### [Task details]
Show each line of the data below that has the string "card" in it.

### [Given data]

= = =

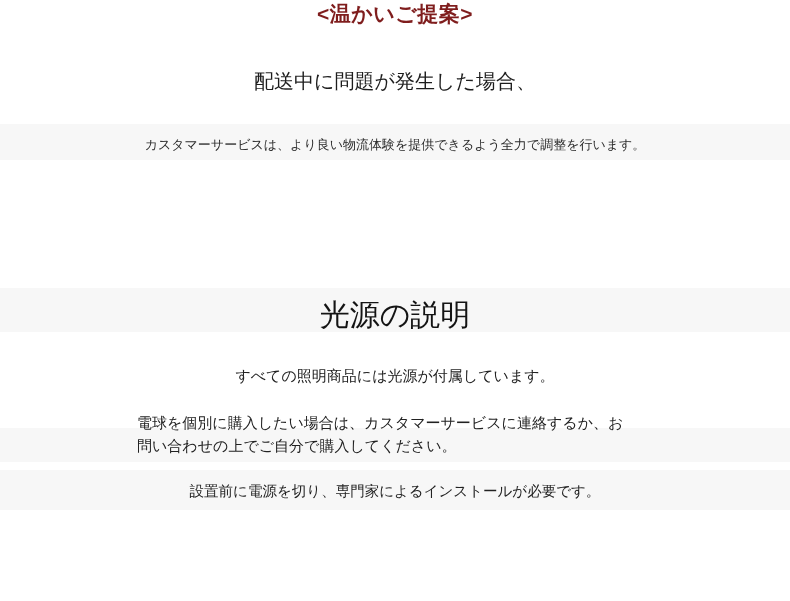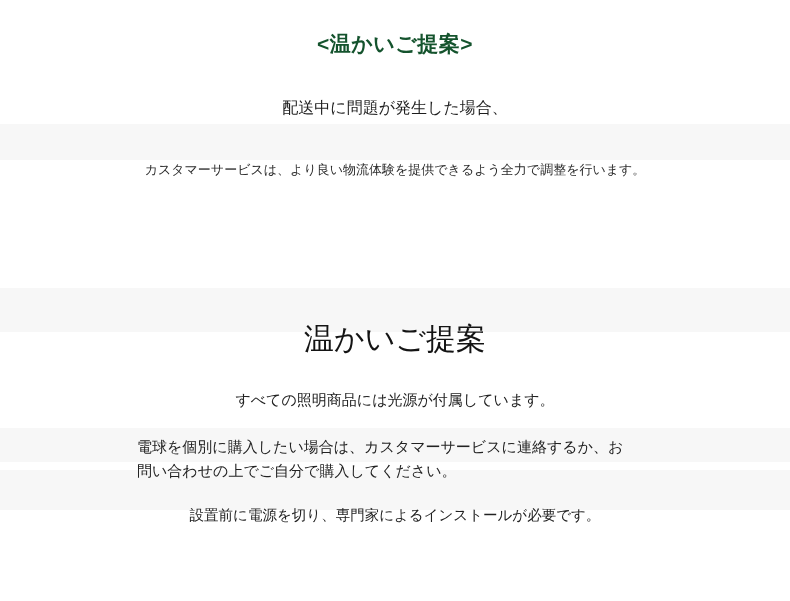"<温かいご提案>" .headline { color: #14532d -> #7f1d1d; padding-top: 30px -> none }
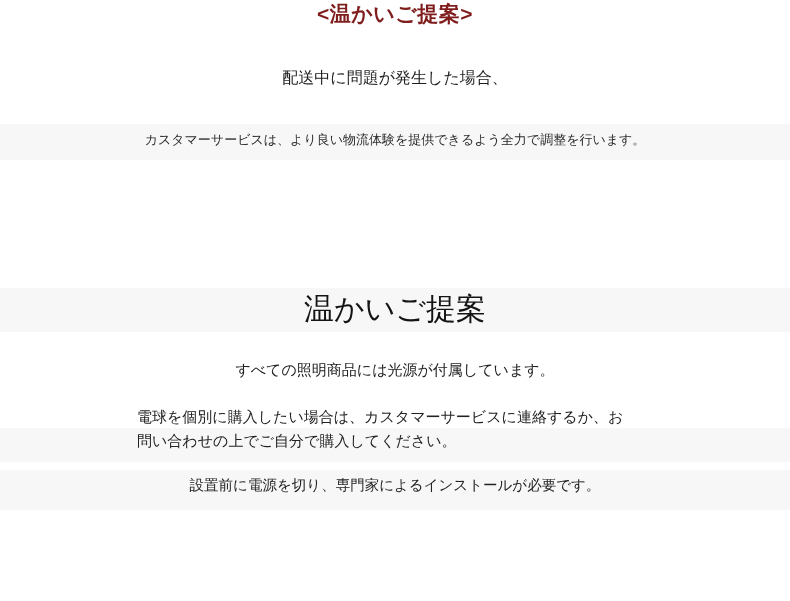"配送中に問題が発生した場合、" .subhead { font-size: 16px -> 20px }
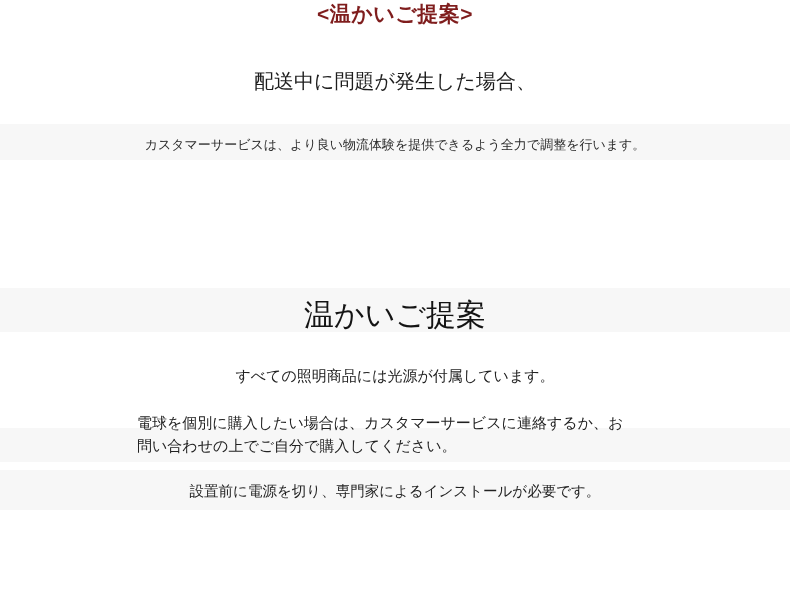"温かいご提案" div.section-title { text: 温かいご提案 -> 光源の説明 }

= = =

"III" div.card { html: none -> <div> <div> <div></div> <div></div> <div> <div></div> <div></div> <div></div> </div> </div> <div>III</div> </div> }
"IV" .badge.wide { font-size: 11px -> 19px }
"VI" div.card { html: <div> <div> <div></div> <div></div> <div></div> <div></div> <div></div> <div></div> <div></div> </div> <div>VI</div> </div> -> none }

= = =

### [Written reply]
"III" div.card { html: none -> <div> <div> <div></div> <div></div> <div> <div></div> <div></div> <div></div> </div> </div> <div>III</div> </div> }
"VI" div.card { html: <div> <div> <div></div> <div></div> <div></div> <div></div> <div></div> <div></div> <div></div> </div> <div>VI</div> </div> -> none }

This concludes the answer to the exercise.